Military spokesman Brigadier Udaya Nanayakkara said the Tamil Tiger rebel targeted a security checkpoint near a crowded market in the northern suburb of Wattala.
"The death toll has gone up to eight people including six civil defence force personnel, one army officer and a civilian," Nanayakkara said. He said 17 others were injured and being treated at two hospitals.
A Reuters witness said the site of the blast had been cordoned off.
While Sri Lanka's military blamed the rebels for the blast, the Liberation Tigers of Tamil Eelam (LTTE) did not immediately comment on the attack and has in the past denied responsibility for such attacks.

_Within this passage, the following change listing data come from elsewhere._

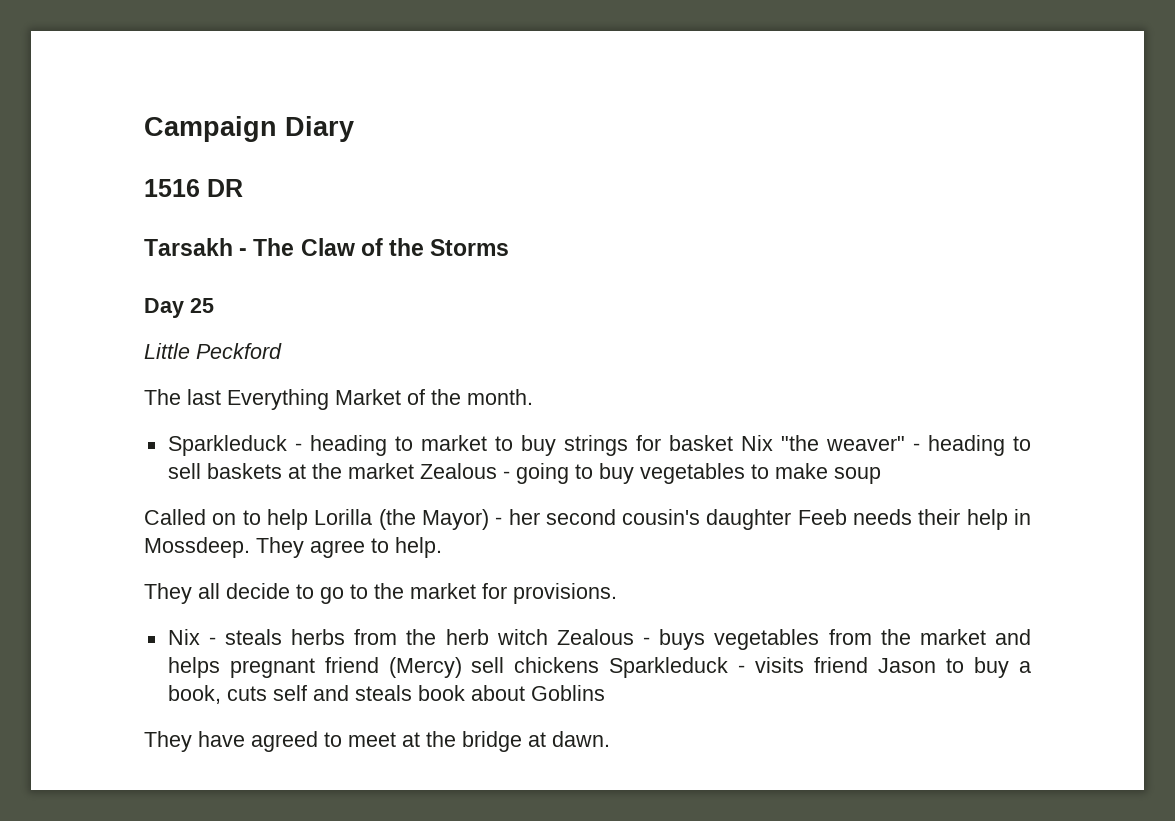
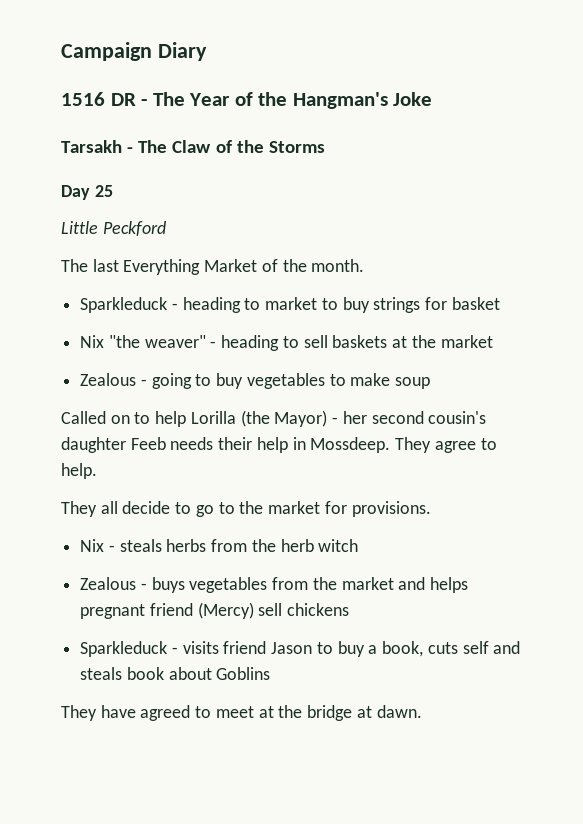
(243, 188) none -> [141,92,433,109] - The Year of the Hangman's Joke
(733, 443) none -> (500, 303) //
(414, 471) none -> (493, 341) //
(548, 637) none -> (359, 545) //
(600, 665) none -> (350, 609) //

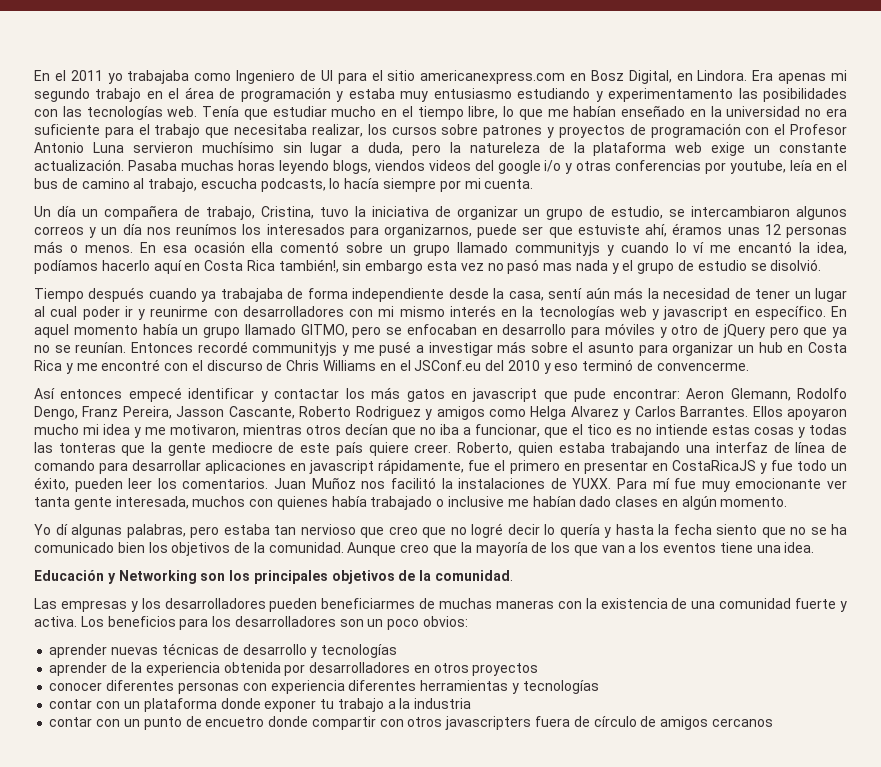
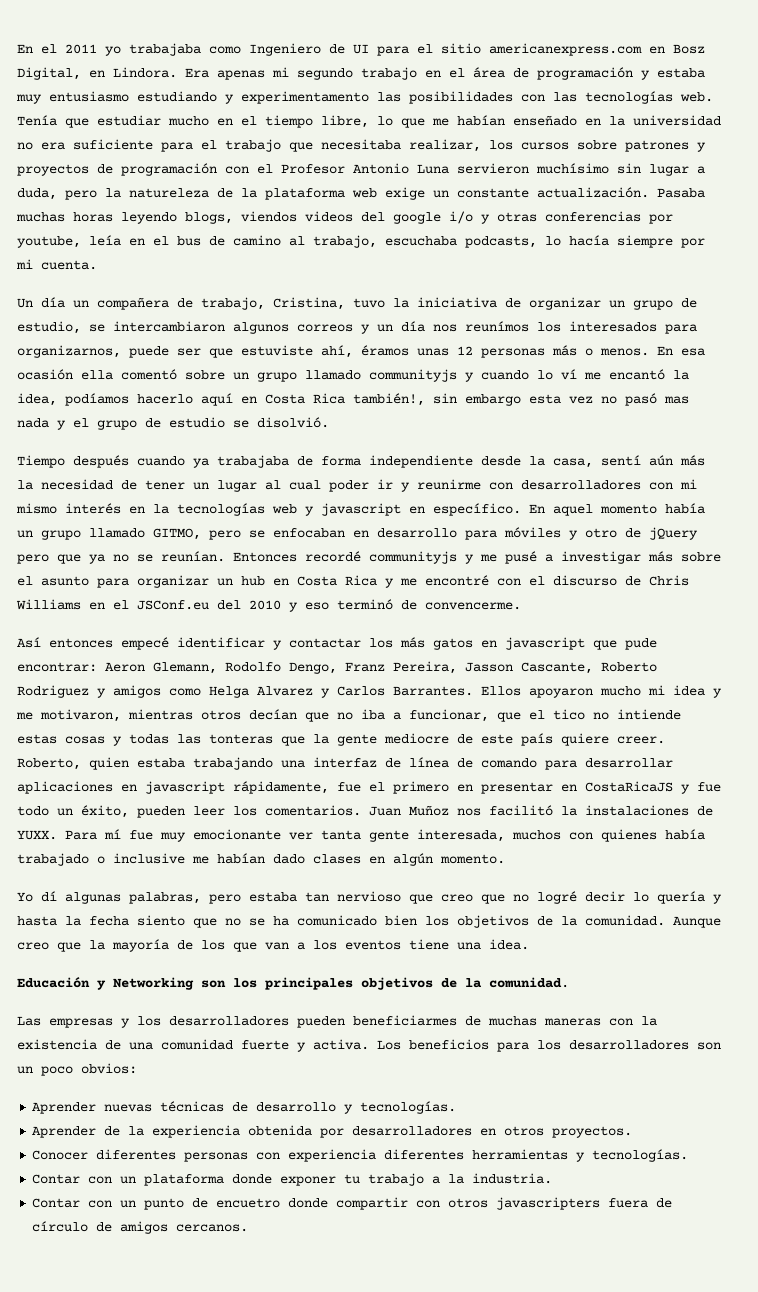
[200,178,257,189] escucha -> [385,236,457,246] escuchaba
[616,427,632,435] es -> (585, 714) none
[49,644,108,658] aprender -> [32,1102,97,1114] Aprender
[321,644,398,658] [49,662,108,676] tecnologías // aprender -> [360,1101,457,1114] [32,1126,97,1138] tecnologías. // Aprender
[472,663,539,676] [49,682,103,691] proyectos // conocer -> [552,1126,633,1138] [32,1150,89,1160] proyectos. // Conocer
[522,680,599,694] [49,699,93,709] tecnologías // contar -> [592,1149,689,1162] [32,1174,81,1184] tecnologías. // Contar
[414,698,472,709] [49,717,93,727] industria // contar -> [472,1173,553,1184] [32,1198,81,1208] industria. // Contar
[711,718,773,727] cercanos -> [176,1224,249,1232] cercanos.

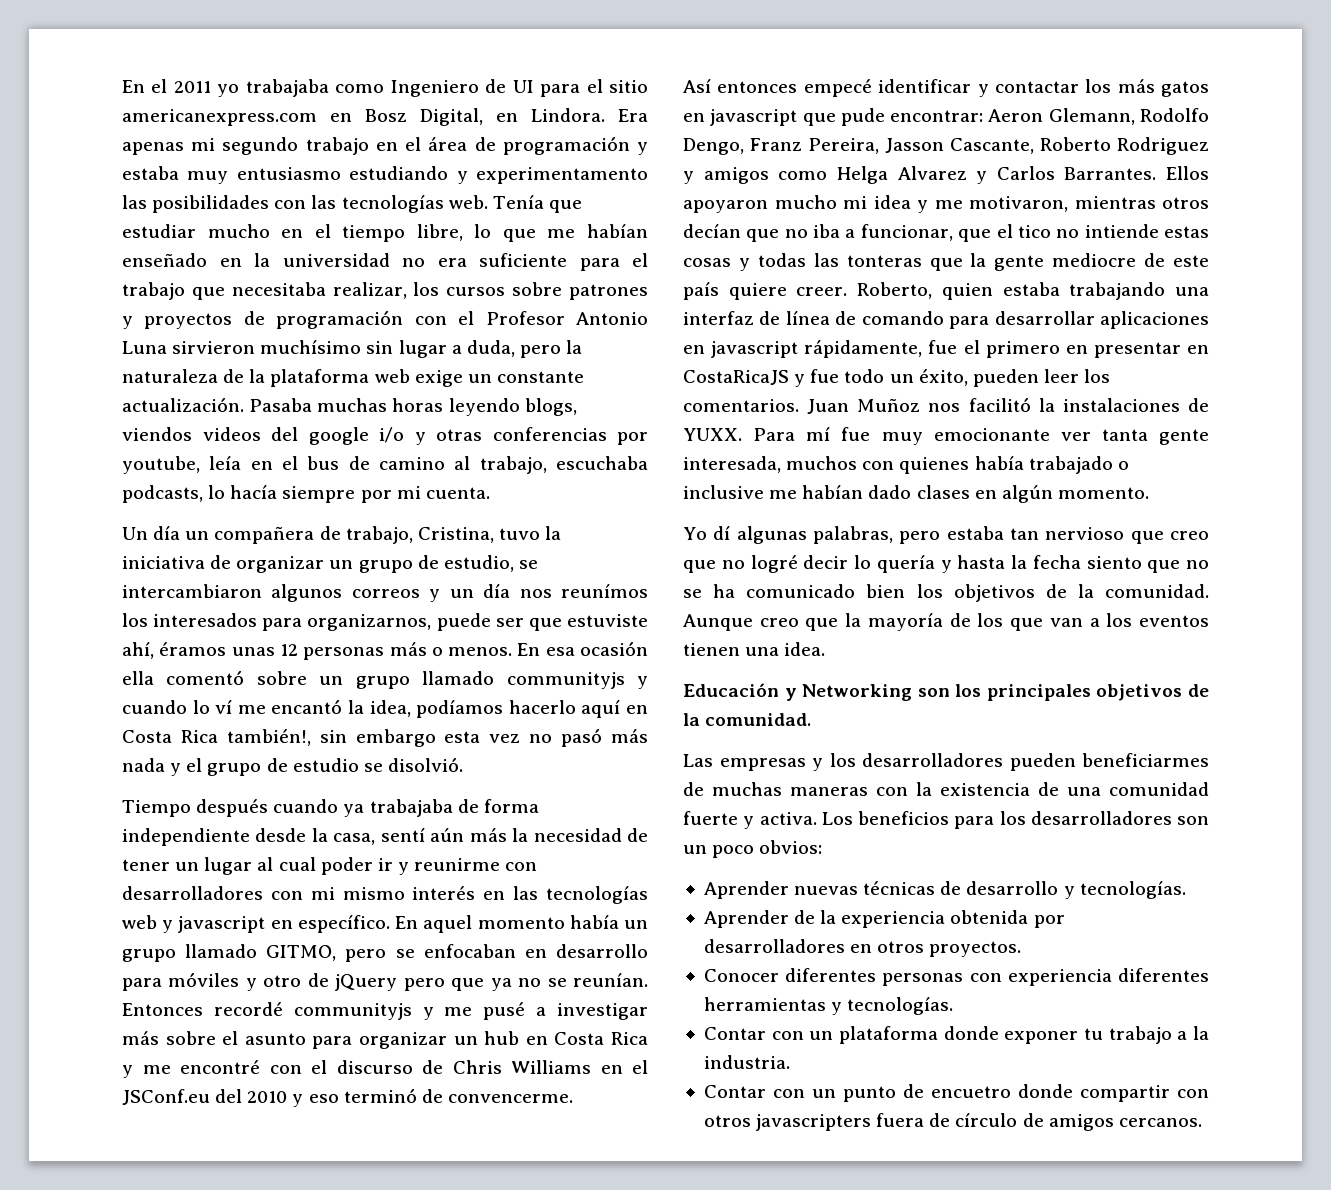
[457,163,529,174] servieron -> [172,341,256,354] sirvieron
[129,188,209,198] natureleza -> [122,369,218,383] naturaleza
[664,396,689,404] mas -> [611,729,649,743] más
[153,504,169,514] la -> [513,886,539,900] las
[409,939,449,950] tiene -> [683,643,740,656] tienen

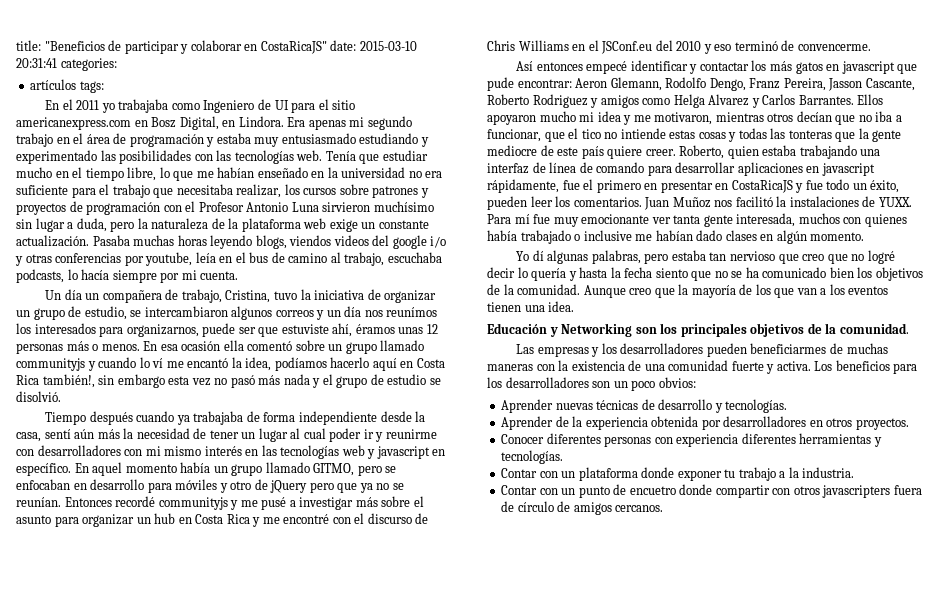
(122, 86) none -> [16,40,417,54] [16,58,117,71] [30,79,104,93] title: "Beneficios de participar y colaborar en CostaRicaJS" date: 2015-03-10 20:31:41 categories: // artículos tags: //
[236,167,341,180] entusiasmo -> [281,133,356,144] entusiasmado
[476,167,648,184] experimentamento -> [16,150,97,164] experimentado

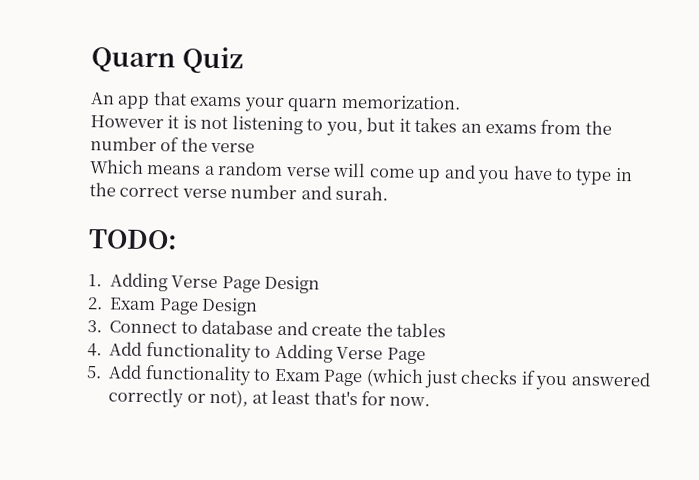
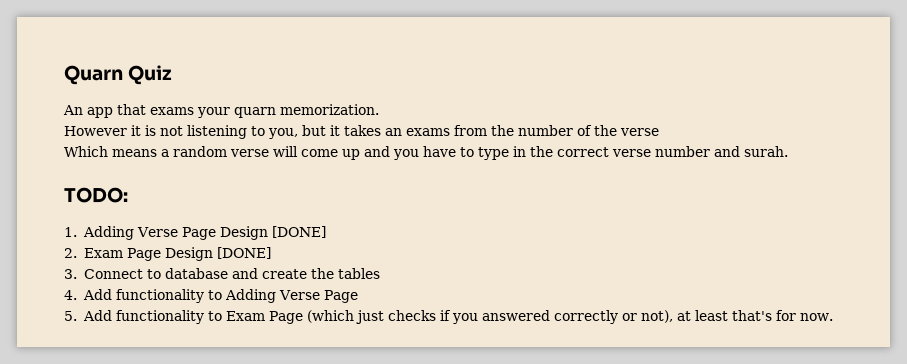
(321, 284) none -> [271,226,326,238] [DONE]
(259, 306) none -> [216,247,271,259] [DONE]

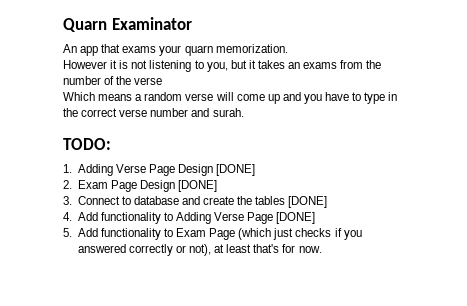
[128,65,173,85] Quiz -> [111,17,192,30] Examinator
(380, 273) none -> [288,196,328,208] [DONE]
(358, 296) none -> [276,212,316,224] [DONE]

Military officials said air force fighter jets had bombed rebel positions in the far north of the country, hours after the suicide attack.
Earlier, the Sri Lankan navy said it had killed four rebels and destroyed a rebel boat in the north.
The military said heavy fighting continued around the rebels' self-proclaimed capital Kilinochchi in the northern war zone.
Sri Lanka's military has been closing in on Kilinochchi since September and in the past two weeks has been assaulting heavy defences encircling the town's outskirts.
The LTTE had no immediate comment on the fighting but pro-rebel website www.tamilnet.com quoted unnamed Tamil Tiger rebel officials saying at least 50 Sri Lankan army soldiers were killed and 90 wounded in the northern district of Mullaitivu in fighting on Saturday.
It said LTTE officials recovered 16 dead bodies of army soldiers in the clearing mission that followed.
The military admitted the fighting took place but said the rebels had overblown the figures.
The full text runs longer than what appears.